Basically what I'm wondering is this:

-With my current academic standing, would it be beneficial for me to take a few grad courses at my local school, excel in them and then attend a matriculating MA program somewhere that better suits my interests?

-Is it frowned upon to get an MA at one university and go to a different one for a PhD?

-Would working for a year or two while taking classes (and getting the best grades possible) improve my application package for programs?

-Should I take some extra undergrad classes at my local university in history or english since those fields weren't my major field?

-Is there any chance, if I excel in an MA program and prove to be a valuable asset, I could be fully funded for a PhD program/get assistantships, etc?

-Is there a chance I could go to a lower-ranking school for my MA and potentially get funding if my GRE scores were fantastic?

-Is it bad to take a few years away from my undergrad, work and such, and then formally apply for an MA program? I'm dead set on getting a PhD so I know I will go back to school no matter what.

-I'm pretty sure the answer is a hard no on this, but do I need to even consider going back and getting another bachelor's in history or english?

I'm leaning towards going home to work, save money, and try a grad class or two to confirm it's what I want to pursue. However, what is realistic for me to pursue after I take those classes and excel? Thank you so much for your time and thoughts!

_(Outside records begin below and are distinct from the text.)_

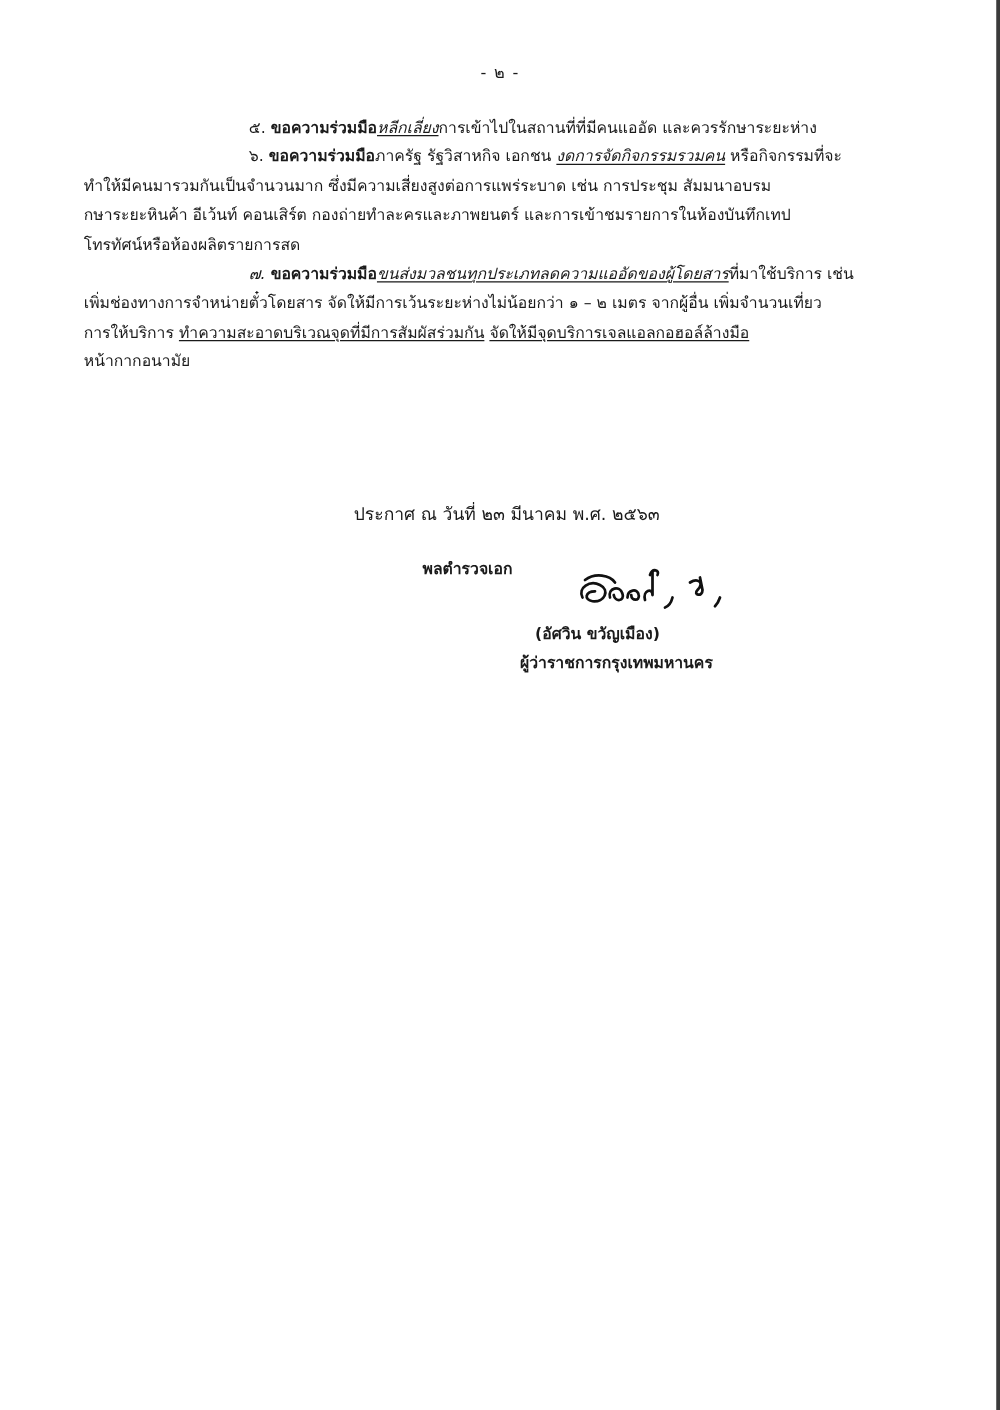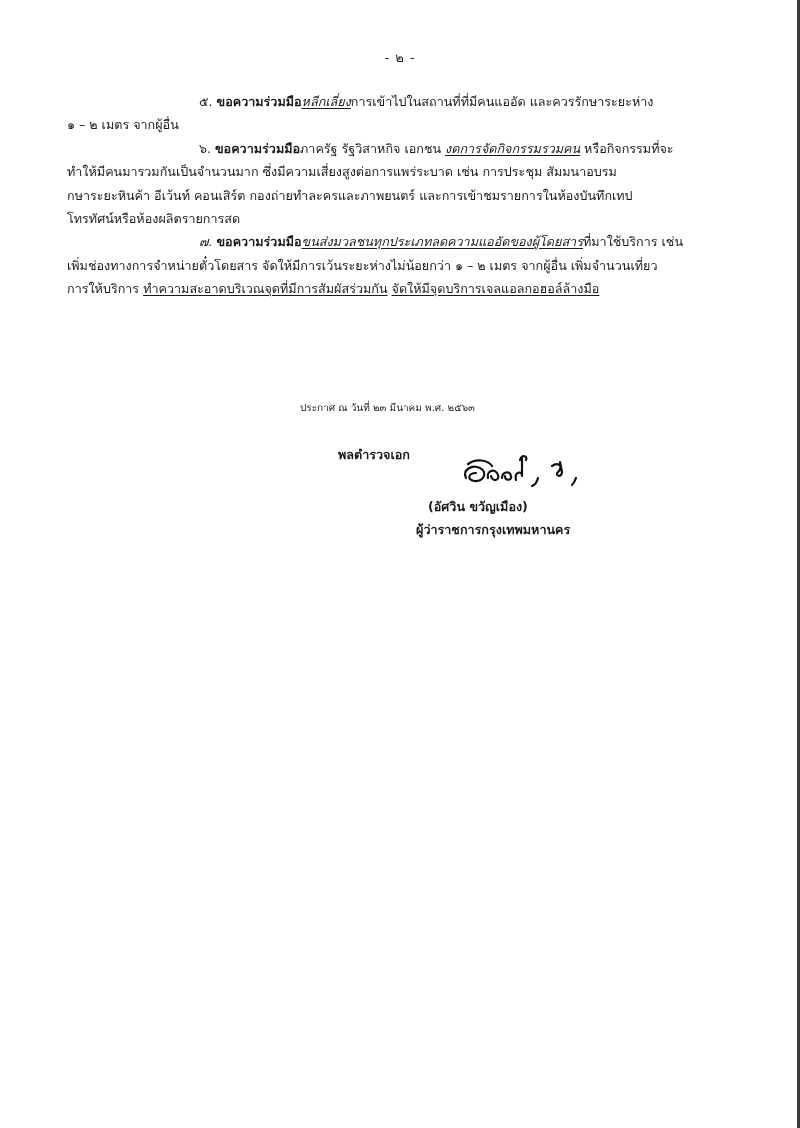--- a/index.html
+++ b/index.html
@@ -48,22 +48,22 @@
     .indent {
       padding-left: 132px;
     }
     .b { font-weight: bold; }
     .u { text-decoration: underline; text-underline-offset: 2px; }
     .i { font-style: italic; }
 
     .closing {
       position: absolute;
       top: 400px;
-      left: 300px;
-      font-size: 10px;
+      left: 283px;
+      font-size: 14px;
       white-space: nowrap;
     }
     .rank {
       position: absolute;
       top: 445px;
       left: 338px;
       font-size: 12.6px;
       font-weight: bold;
       white-space: nowrap;
     }
@@ -97,38 +97,38 @@
 <div class="page">
 
   <div class="page-number">- ๒ -</div>
 
   <div class="body-text">
 
     <div class="line indent">
       <span>๕.</span>
       <span class="b">ขอความร่วมมือ</span><span class="u i">หลีกเลี่ยง</span><span>การเข้าไปในสถานที่ที่มีคนแออัด และควรรักษาระยะห่าง</span>
     </div>
-    <div class="line">๑ – ๒ เมตร จากผู้อื่น</div>
 
     <div class="line indent">
       <span>๖.</span>
       <span class="b">ขอความร่วมมือ</span><span>ภาครัฐ รัฐวิสาหกิจ เอกชน </span><span class="u i">งดการจัดกิจกรรมรวมคน</span><span> หรือกิจกรรมที่จะ</span>
     </div>
     <div class="line">ทำให้มีคนมารวมกันเป็นจำนวนมาก ซึ่งมีความเสี่ยงสูงต่อการแพร่ระบาด เช่น การประชุม สัมมนาอบรม</div>
     <div class="line">กษาระยะหินค้า อีเว้นท์ คอนเสิร์ต กองถ่ายทำละครและภาพยนตร์ และการเข้าชมรายการในห้องบันทึกเทป</div>
     <div class="line">โทรทัศน์หรือห้องผลิตรายการสด</div>
 
     <div class="line indent">
       <span class="i">๗.</span>
       <span class="b">ขอความร่วมมือ</span><span class="u i">ขนส่งมวลชนทุกประเภทลดความแออัดของผู้โดยสาร</span><span>ที่มาใช้บริการ เช่น</span>
     </div>
     <div class="line">เพิ่มช่องทางการจำหน่ายตั๋วโดยสาร จัดให้มีการเว้นระยะห่างไม่น้อยกว่า ๑ – ๒ เมตร จากผู้อื่น เพิ่มจำนวนเที่ยว</div>
     <div class="line">
       <span>การให้บริการ </span><span class="u">ทำความสะอาดบริเวณจุดที่มีการสัมผัสร่วมกัน</span><span> </span><span class="u">จัดให้มีจุดบริการเจลแอลกอฮอล์ล้างมือ</span>
     </div>
+    <div class="line">หน้ากากอนามัย</div>
   </div>
 
   <div class="closing">ประกาศ ณ วันที่ ๒๓ มีนาคม พ.ศ. ๒๕๖๓</div>
 
   <div class="rank">พลตำรวจเอก</div>
 
   <svg class="signature" viewBox="0 0 130 44" xmlns="http://www.w3.org/2000/svg">
     <g fill="none" stroke="#111" stroke-width="2.2" stroke-linecap="round" stroke-linejoin="round">
       <path d="M8 30 C 4 22, 14 16, 22 20 C 30 24, 26 34, 16 33 C 9 32, 10 25, 18 25"></path>
       <path d="M10 16 C 18 10, 30 12, 34 18"></path>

Any and all advice is welcome.

Replies to: GENERAL ADVICE PLEASE

  • juilletjuillet Super Moderator Posts: 12,713 Super Moderator
    With my current academic standing, would it be beneficial for me to take a few grad courses at my local school, excel in them and then attend a matriculating MA program somewhere that better suits my interests?

    Yes, it would. It would behoove you to try to get an MA first to prove that you are capable of excelling in graduate-level work. Starting by taking a few grad courses to confirm your field is a good idea.
    Is it frowned upon to get an MA at one university and go to a different one for a PhD?

    No. This is very common.
    Would working for a year or two while taking classes (and getting the best grades possible) improve my application package for programs?

    The working won't, necessarily. It would depend on what you did - you'd have to do something very relevant to scholarship in the humanities for the work to matter. But the classes you take and getting good grades will improve your application.
    Should I take some extra undergrad classes at my local university in history or english since those fields weren't my major field?

    Yes. Lots, actually. If you did not major in English, you are not a competitive candidate for a PhD program in English. Ditto history. So you will definitely need an MA then. In the mean time, you should try to earn at least the equivalent of a minor (5-7 classes) in the field you want your PhD in, to prepare for the MA. History majors also usually need reading knowledge of at least one language, usually two.
    Is there any chance, if I excel in an MA program and prove to be a valuable asset, I could be fully funded for a PhD program/get assistantships, etc?

    Yes, this happens quite often.
    Is there a chance I could go to a lower-ranking school for my MA and potentially get funding if my GRE scores were fantastic?

    Perhaps. Funding for MA programs in the humanities is pretty uncommon, even at lower-ranking programs. And even then, the best funding goes to students with top grades.
    Is it bad to take a few years away from my undergrad, work and such, and then formally apply for an MA program? I'm dead set on getting a PhD so I know I will go back to school no matter what.

    No, it's not bad. It's good, and common.
    I'm pretty sure the answer is a hard no on this, but do I need to even consider going back and getting another bachelor's in history or english?

    No. You just need the coursework.